On the morning of May 10, 2026, a Qatar Airways aircraft pushed back from Hamad International Airport and pointed its nose toward Baghdad. For forty days, Iraq’s airspace had been sealed shut — a casualty of the regional war. The engines spooling up that morning meant something: the skies over Iraq were open again.
Qatar Airways’ decision to restart service to Baghdad, Basra, and Erbil simultaneously — announced May 2, operative by May 10 — marked one of the clearest signals that the worst of the Iran crisis airspace disruption may be easing.
• Routes resumed: Doha to Baghdad, Basra, and Erbil
• Passenger flights restarted May 10, 2026; cargo resumed May 7
• Duration of closure: ~40 days
• Reason: US-Iran conflict; strikes began February 28, 2026
• Ceasefire declared April 8, 2026
• Pre-closure: 16 weekly flights to Baghdad alone
Forty Days That Grounded a Region
On February 28, 2026, the US and Israel launched coordinated strikes against Iran. Within hours, at least eight countries declared their airspace closed. Qatar Airways had no choice — flights to Baghdad, Basra, and Erbil were suspended.
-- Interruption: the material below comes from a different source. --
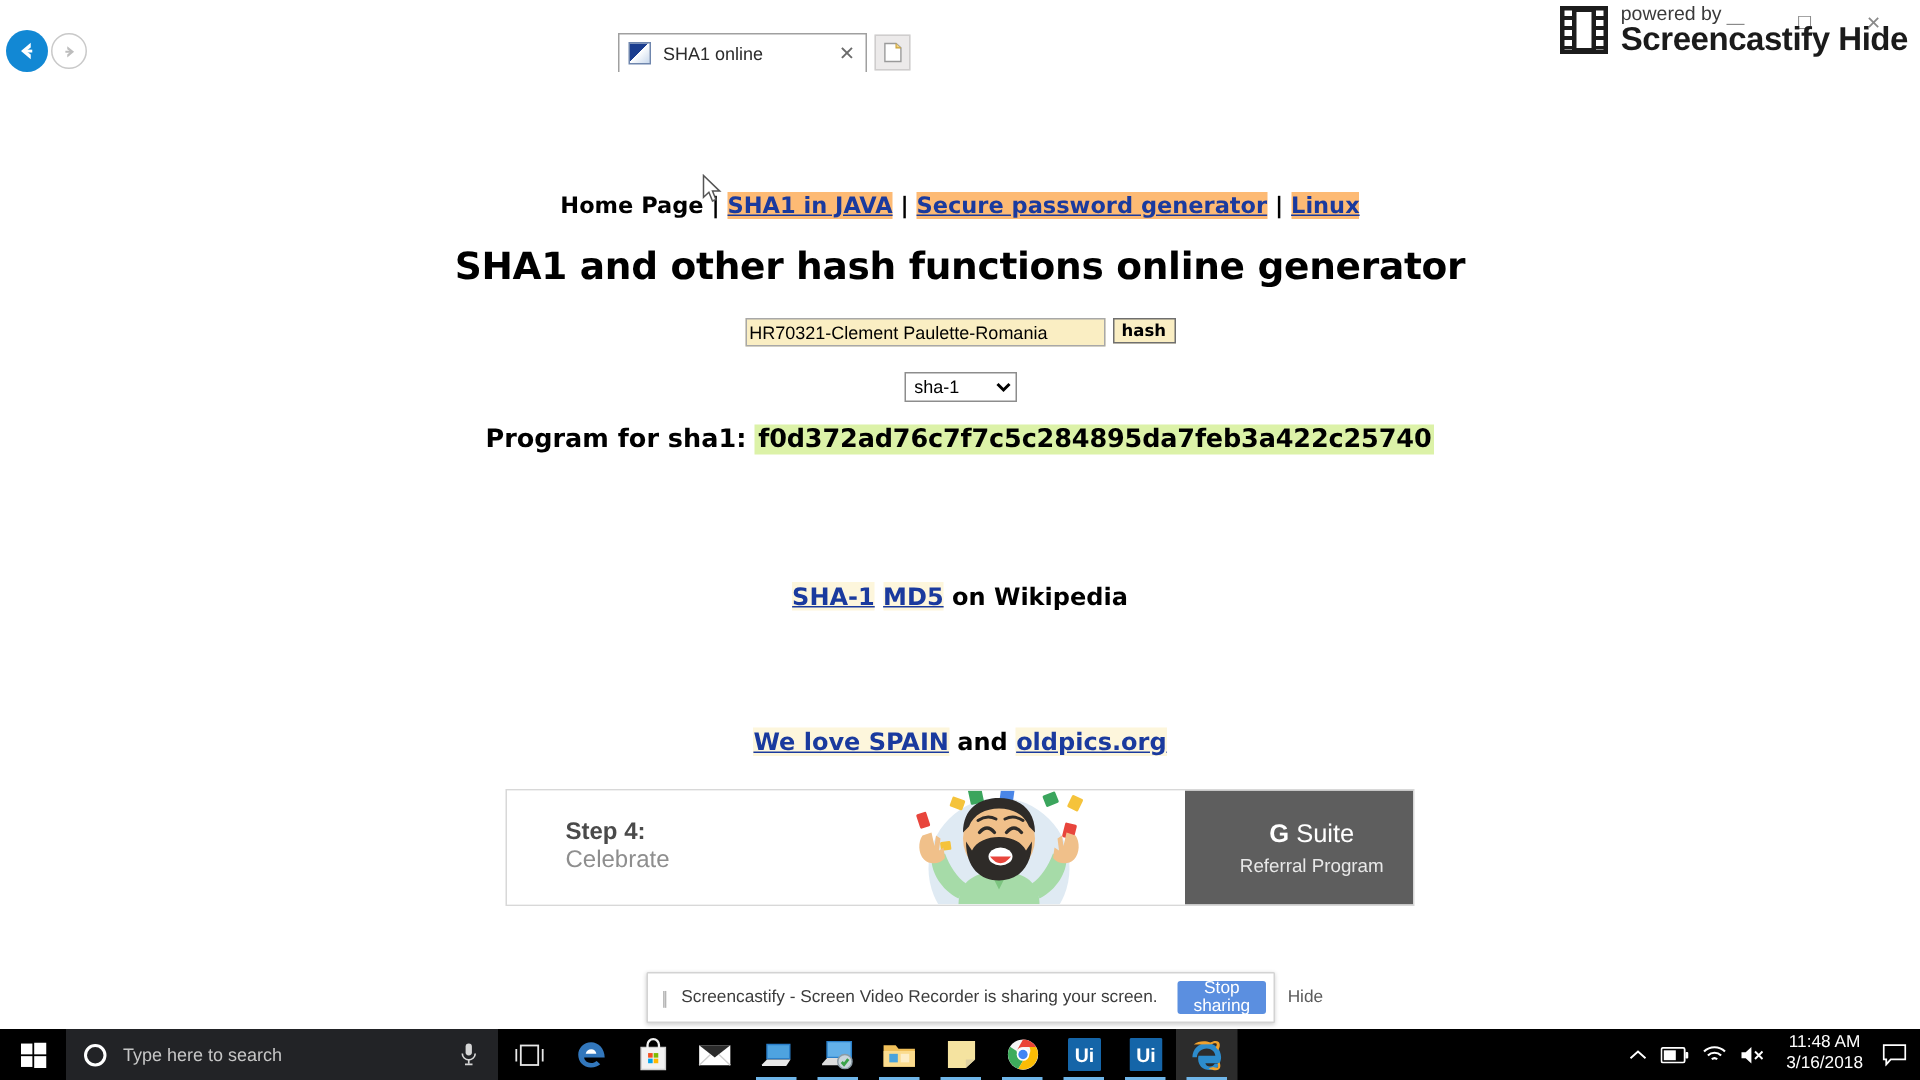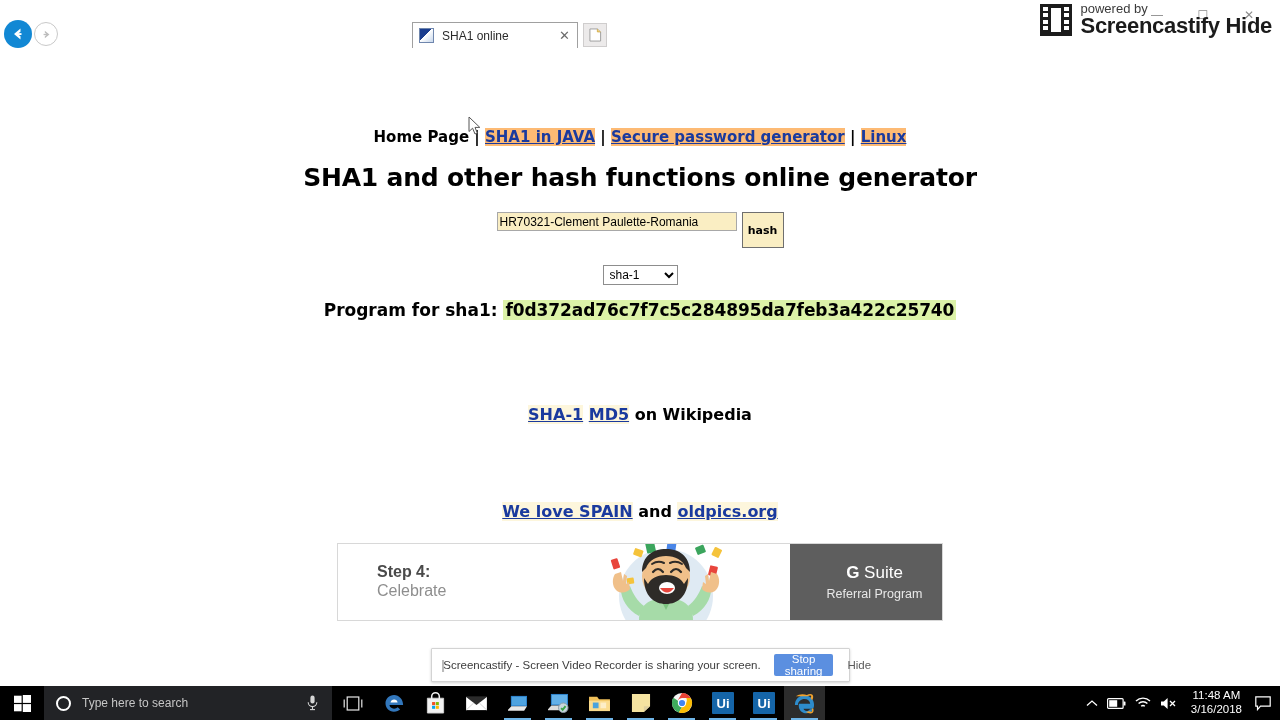"hash" #hash-btn { height: 36px -> 17px }
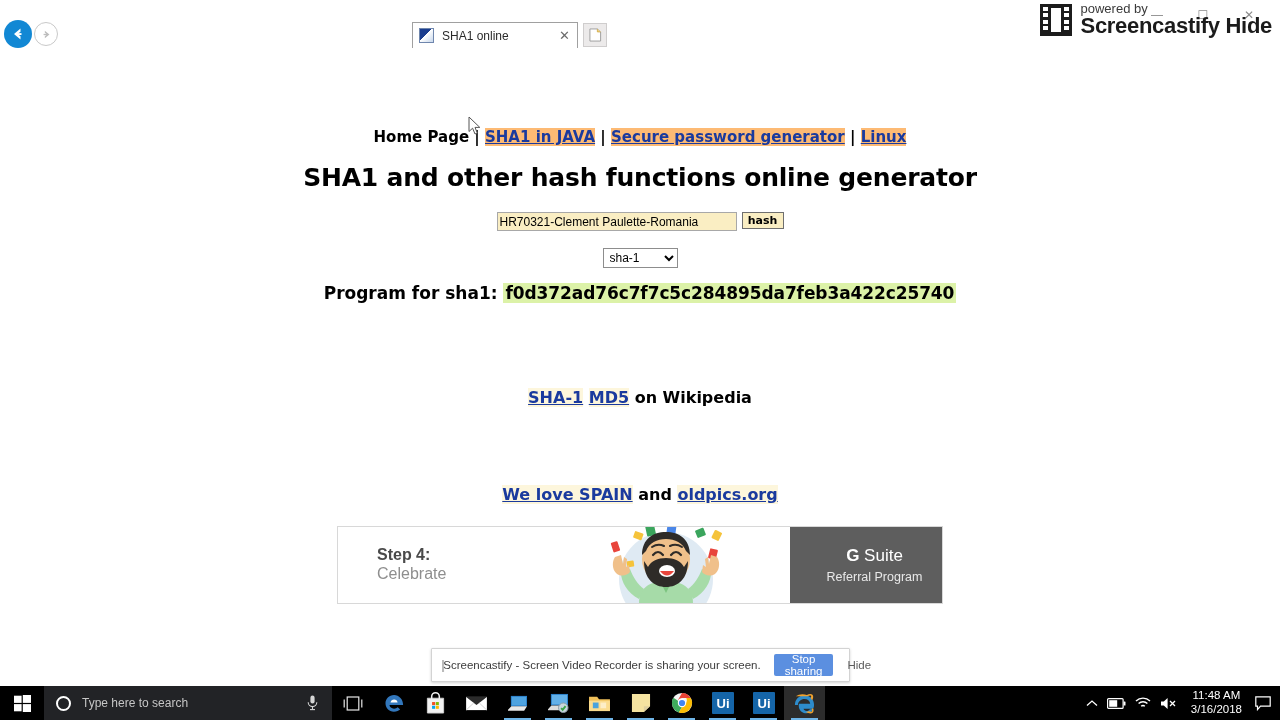"Screencastify - Screen Video Recorder" #share-msg { margin-left: none -> 11px }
The human cost accumulated quietly. Iraq relies heavily on commercial aviation for diaspora connections and oil-sector business travel. Basra saw engineers stranded mid-rotation. Erbil had flights cancelled for the first time in years.
“Qatar Airways continues to reinstate its network across the Middle East, announcing the return of passenger flights to Baghdad, Basra, and Erbil in Iraq.”
Why Iraq Matters
Iraq is not a peripheral market for Gulf aviation. The country’s oil economy pulls in international business travellers constantly. Erbil has emerged as a hub for humanitarian organisations and international press.
Commercial aviation is the most honest barometer of geopolitical stability. Airlines don’t fly where it isn’t safe. When they come back, it means something has genuinely shifted.